Sono molti i temi attraverso cui passa la costruzione di un gruppo capace di dare queste risposte.
- Come stare sul territorio? Come costruire un legame vero tra rappresentati e rappresentanti nell’associazione o nell’autogoverno? Un legame che non sia pratica clientelare ma non sia neanche indifferenza. Un legame che porti ad un virtuoso flusso bidirezionale di conoscenza dei problemi della realtà locale e di elaborazione condivisa delle soluzioni. Come realizzarlo?
- Quale ruolo deve AreaDG all’interno della ANM e quale rapporto con gli altri gruppi associativi: è meglio dedicarsi a isolate battaglie di principio facendo testimonianza, sventolando il proprio vessillo ma rinunciando alla possibilità di incidere sulla realtà o è giusto rinunciare a qualcosa per cercare un punto di sintesi che consenta di recuperare unitarietà e compattezza dell’ANM nella riposta alle aggressioni del modello costituzione di magistratura e di giurisdizione? E fino a che punto può spingersi questa rinuncia?
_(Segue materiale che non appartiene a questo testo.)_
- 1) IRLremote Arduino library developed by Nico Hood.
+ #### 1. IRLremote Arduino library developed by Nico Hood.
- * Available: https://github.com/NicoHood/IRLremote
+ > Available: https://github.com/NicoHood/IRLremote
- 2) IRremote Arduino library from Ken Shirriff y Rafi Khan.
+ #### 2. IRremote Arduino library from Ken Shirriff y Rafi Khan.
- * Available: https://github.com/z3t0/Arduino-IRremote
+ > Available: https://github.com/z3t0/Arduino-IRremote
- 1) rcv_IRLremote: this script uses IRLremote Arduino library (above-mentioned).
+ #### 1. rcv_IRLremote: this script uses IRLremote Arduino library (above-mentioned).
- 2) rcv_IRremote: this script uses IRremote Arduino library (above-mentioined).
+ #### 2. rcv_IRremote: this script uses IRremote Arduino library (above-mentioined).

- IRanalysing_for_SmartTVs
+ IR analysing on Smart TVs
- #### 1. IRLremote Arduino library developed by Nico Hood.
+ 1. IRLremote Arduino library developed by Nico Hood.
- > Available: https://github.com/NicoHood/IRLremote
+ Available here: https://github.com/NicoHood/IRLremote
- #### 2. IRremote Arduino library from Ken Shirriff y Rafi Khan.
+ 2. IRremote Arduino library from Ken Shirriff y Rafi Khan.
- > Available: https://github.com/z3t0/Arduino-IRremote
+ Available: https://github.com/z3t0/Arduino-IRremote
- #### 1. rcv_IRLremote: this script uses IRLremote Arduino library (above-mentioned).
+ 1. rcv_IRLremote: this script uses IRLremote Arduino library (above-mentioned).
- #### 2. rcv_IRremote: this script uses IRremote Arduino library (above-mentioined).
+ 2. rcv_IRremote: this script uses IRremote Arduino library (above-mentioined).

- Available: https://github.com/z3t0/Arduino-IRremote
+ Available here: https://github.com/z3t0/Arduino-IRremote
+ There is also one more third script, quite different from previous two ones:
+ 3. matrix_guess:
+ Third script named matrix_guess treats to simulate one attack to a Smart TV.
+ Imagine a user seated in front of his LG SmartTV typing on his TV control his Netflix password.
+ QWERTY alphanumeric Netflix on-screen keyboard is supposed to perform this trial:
- Come e dove incontrarci? E come comunicare all’interno e all’esterno della magistratura? I luoghi tradizionali della nostra comunicazione e del nostro stare insieme sono sempre meno frequentati: quali i luoghi di discussione in cui possiamo ritrovarci tra noi e con chi ha il nostro comune sentire? E come possiamo veicolare all’interno e all’esterno della magistratura le nostre idee? è fondamentale per il nostro futuro l’elaborazione di un nuovo progetto per la comunicazione e dobbiamo costruirlo insieme
- Quali sono i nostri interlocutori esterni? Con chi e a chi dobbiamo rivolgerci? Gli organismi rappresentativi che da anni sono i nostri compagni di viaggio spesso vivono una crisi di rappresentatività ancora più forte della nostra: e allora? In quali luoghi e con quali forme si ritrovano all’esterno le persone che condividono i nostri valori e la nostra indignazione?
- Quali strumenti per attuare un rinnovamento generazionale nel senso ampio cui si accennava prima (perché ci sono giovani carrieristi vecchissimi e anziani magistrati giovanissimi nelle idee e nei valori) attraverso un reale confronto e passaggio di esperienze tra i più giovani e più anziani della vita associativa?
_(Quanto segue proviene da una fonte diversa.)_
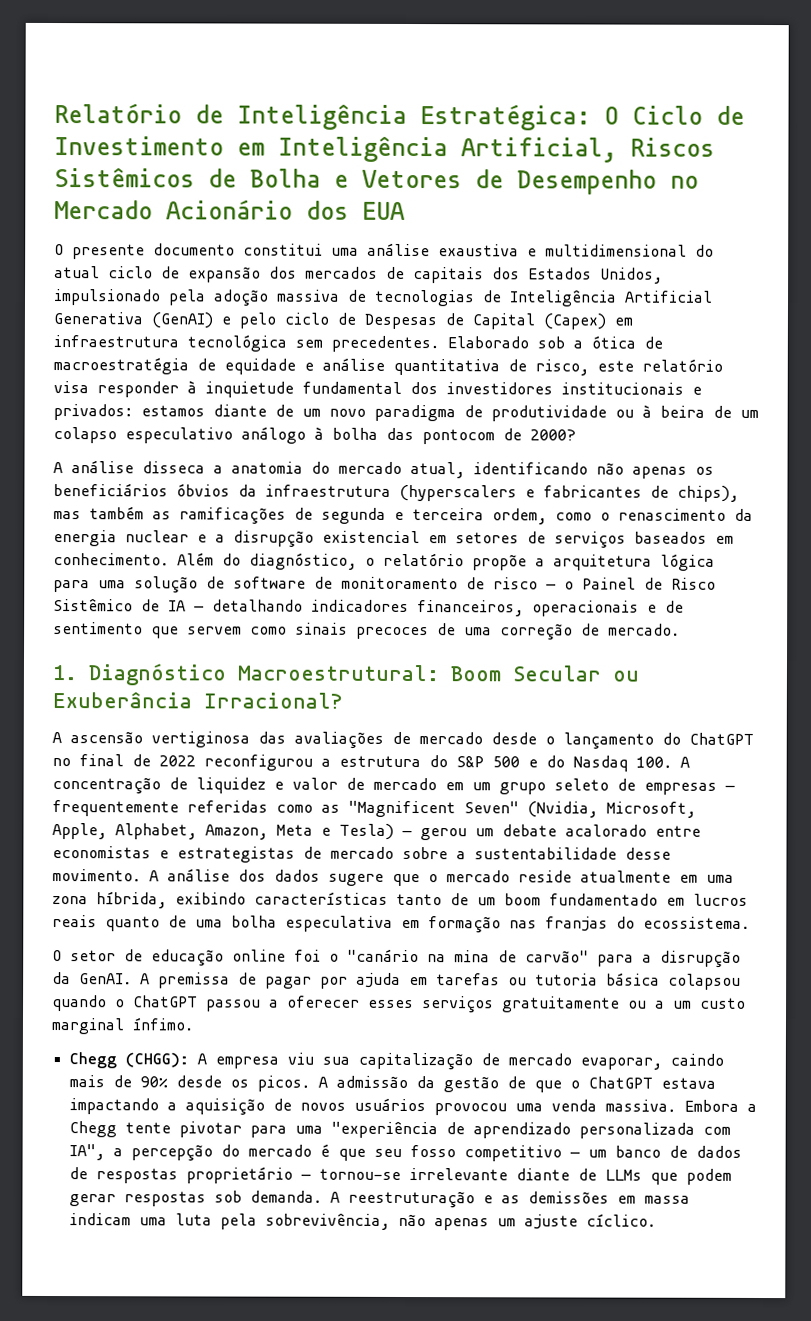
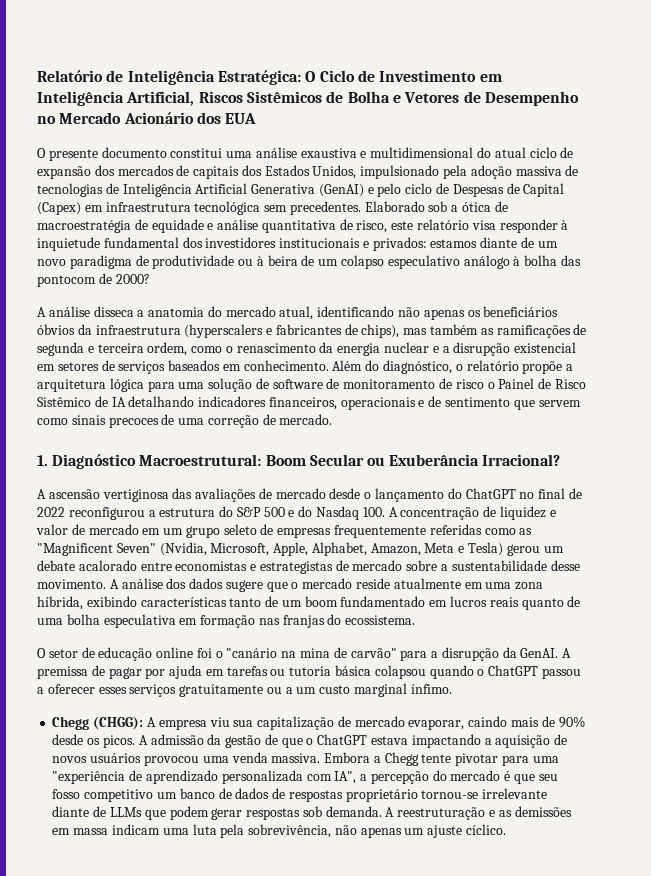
- Além do diagnóstico, o relatório propõe a arquitetura lógica para uma solução de software de monitoramento de risco — o Painel de Risco Sistêmico de IA — detalhando indicadores financeiros, operacionais e de sentimento que servem como sinais precoces de uma correção de mercado.
+ Além do diagnóstico, o relatório propõe a arquitetura lógica para uma solução de software de monitoramento de risco o Painel de Risco Sistêmico de IA detalhando indicadores financeiros, operacionais e de sentimento que servem como sinais precoces de uma correção de mercado.
- A ascensão vertiginosa das avaliações de mercado desde o lançamento do ChatGPT no final de 2022 reconfigurou a estrutura do S&P 500 e do Nasdaq 100. A concentração de liquidez e valor de mercado em um grupo seleto de empresas — frequentemente referidas como as "Magnificent Seven" (Nvidia, Microsoft, Apple, Alphabet, Amazon, Meta e Tesla) — gerou um debate acalorado entre economistas e estrategistas de mercado sobre a sustentabilidade desse movimento.
+ A ascensão vertiginosa das avaliações de mercado desde o lançamento do ChatGPT no final de 2022 reconfigurou a estrutura do S&P 500 e do Nasdaq 100. A concentração de liquidez e valor de mercado em um grupo seleto de empresas frequentemente referidas como as "Magnificent Seven" (Nvidia, Microsoft, Apple, Alphabet, Amazon, Meta e Tesla) gerou um debate acalorado entre economistas e estrategistas de mercado sobre a sustentabilidade desse movimento.
- Embora a Chegg tente pivotar para uma "experiência de aprendizado personalizada com IA", a percepção do mercado é que seu fosso competitivo — um banco de dados de respostas proprietário — tornou-se irrelevante diante de LLMs que podem gerar respostas sob demanda.
+ Embora a Chegg tente pivotar para uma "experiência de aprendizado personalizada com IA", a percepção do mercado é que seu fosso competitivo um banco de dados de respostas proprietário tornou-se irrelevante diante de LLMs que podem gerar respostas sob demanda.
Su questi temi e sulla vostra idea di futuro per il nostro gruppo vi chiediamo di intervenire oggi.
Concedetemi tre brevi annotazioni prima di aprire il dibattito.
- In questa crisi generalizzata dell’associazionismo, non solo giudiziario, rivendico, con orgoglio, di far parte di una formazione associativa che ancora è capace di organizzare assemblee vere, dove le persone in carne e ossa partecipano, discutono, si arrabbiano, si riconoscono e scelgono.
- Siamo un gruppo plurale. Non perché dentro ci stavano MD e il Movimento per la giustizia. Ma perché ci sono culture, sensibilità e percorsi diversi che convergono in questa nostra comunità: lo ho sempre ritenuto un elemento di ricchezza. Ma la riflessione su cosa è successo va completata perché i gruppi fondatori avevano fatto una scommessa che implicava un passo indietro, una rinuncia a qualcosa della propria tradizione e alle proprie posizioni acquisite per la scommessa di un gruppo plurale, più grande e meno dogmatico. E tuttavia, quando questo gruppo ha cominciato a strutturarsi e a diventare autonomo, sono iniziati gli irrigidimenti fino alla confusione di scissioni più o meno mascherate fondate su differenze che molti di noi fanno fatica a capire.
- Soprattutto non basta un decalogo di cose da fare: la lotta al carrierismo, la lotta alle clientele e alla gerarchizzazione, un'idea diversa di dirigenza, una giurisdizione di qualità non legata solo ai numeri e gli altri nostri punti programmatici sono cose giuste ma non bastano. E’ necessario tornare alle ragioni della nostra identità, ripartire dalle radici di questo legame che ci unisce.
Se riusciamo a fare questo, se la proposta che rivolgeremo ai magistrati sarà capace di coniugare i valori della nostra identità e le nuove sensibilità, sono convinto che ce la faremo.